What your column grapples with is merely an extension of what has been going on for many years. It is a surprise the Library people made such a public admission of their intent. Usually such things are done naturally, out of philosophical hand, with little fanfare. Booting Hemingway is a surprise, given he took up with the wrong side, and has always been popular with the left. Surely, they will rescue him.

Libraries in rural communities are even more problematic given what’s on the internet and its comparative ease of use. We now have three hairpin turns leading to our library for the disabled, but the Internet’s utility and ease of use vastly exceeds that of hairpin turns.

What might be a solution for the Librarian mindset would be a requirement that all head librarians have a degree in Business or Economics.

But enough of this. I must get on with defeating environmentalists who are attempting to zone our rural county’s portion of the Missouri River. No school of catfish is worth a single farmer’s property rights.
R.D. Volkman
Ponca, Nebraska

Sorry, this is a dud. You are raising a false alarm. Any book not at your local public library or in the local public library system can always be obtained through inter-library loan through the same public library. The inter-library loan system includes college and university libraries and other library systems that warehouse books. Public libraries generally don’t store books like an archives. They only keep what will be popular on their shelves. Most have very limited shelf space. Perhaps you and your friends could form a club to check out the classics at the public library so that their use will rival that of recent bestsellers.
David Bartlett

FOREVER SHATTERING
Re: James Bowman’s review of We Are Marshall:

Learning of the crash of Southern Airways 932 was like hearing Jack Kennedy had been assassinated. If you lived in West Virginia then and are of a certain age, chances are you know exactly where you were when you heard that terrible, unthinkable news.

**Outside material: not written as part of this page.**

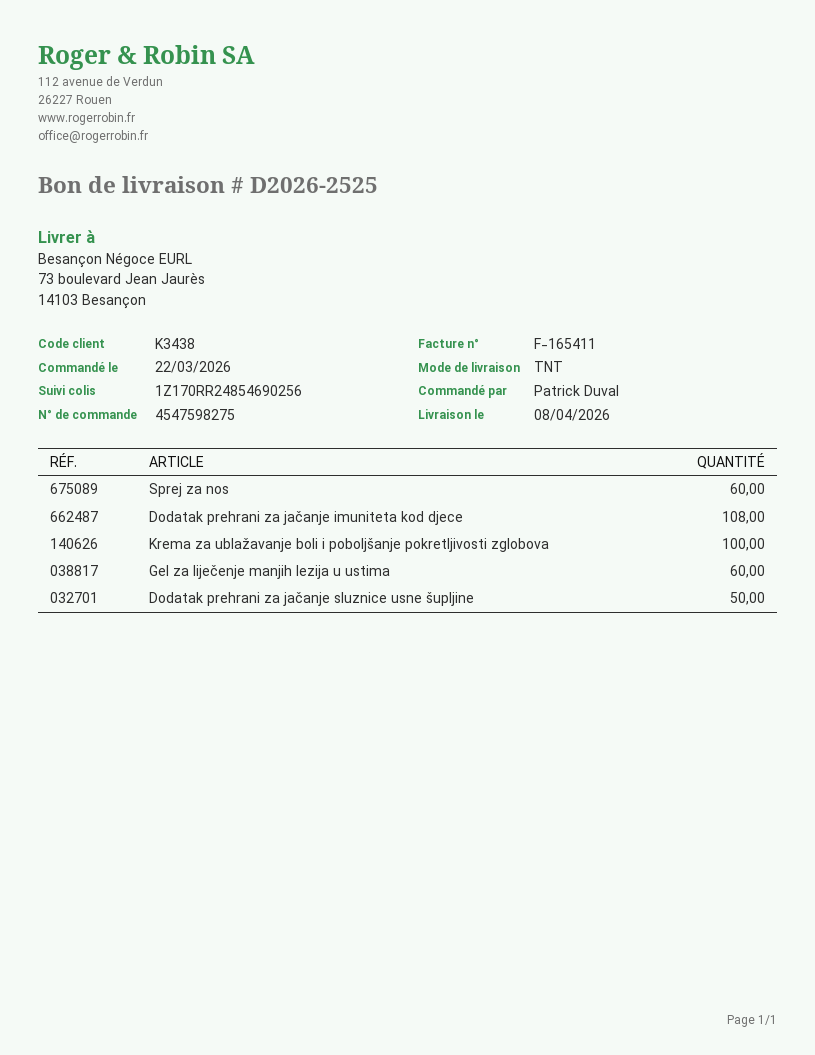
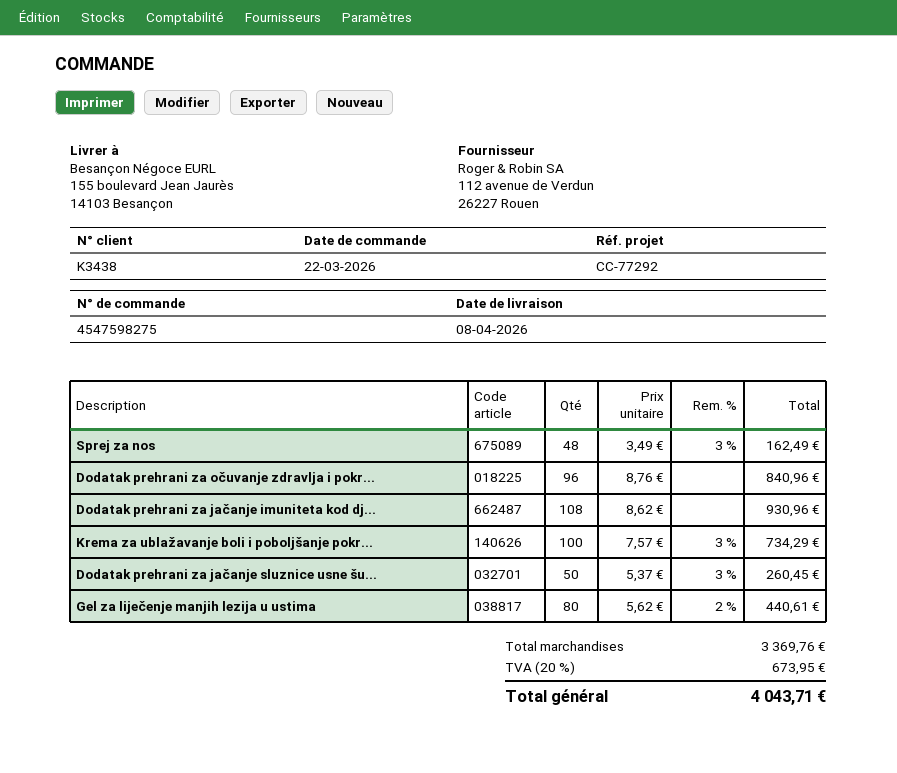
ship to: 73 boulevard Jean Jaurès, 14103 Besançon -> 155 boulevard Jean Jaurès, 14103 Besançon
Sprej za nos: 60 -> 48
Gel za liječenje manjih lezija u ustima: 60 -> 80
Dodatak prehrani za očuvanje zdravlja i pokr...: none -> 96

Many states were represented on victims’ roster. It included a father and son, and several husband-wife couples. Six team members’ bodies remain unidentified.

So, for me, it sticks in my craw that West Virginian Randy Moss, born years after the plane crash, said the crash “really wasn’t nothing big.”
C. Kenna Amos
Princeton, West Virginia

TO KNOW, KNOW, KNOW HIM….
Re: R. Emmett Tyrrell, Jr.’s Bush Knows:

If there is a sell-out on taxes or (another one on) judges, Jeb Bush (regardless of his record in Florida) will be one victim of his brother’s surrender to Democrats. The result will be the future campaign slogan: “Read Our Lips: No New Bushes.”
Cliff Thier

As the only Republican President not to have raised taxes in his first six years in office Bush is less likely to raise them than, say, President Reagan, who working with Democrats (to appease fiscal conservatives) gave us numerous and substantial increases. Democrats and conservatives too often misunderestimate President Bush’s strength, courage and resolve to stay true to his core principles.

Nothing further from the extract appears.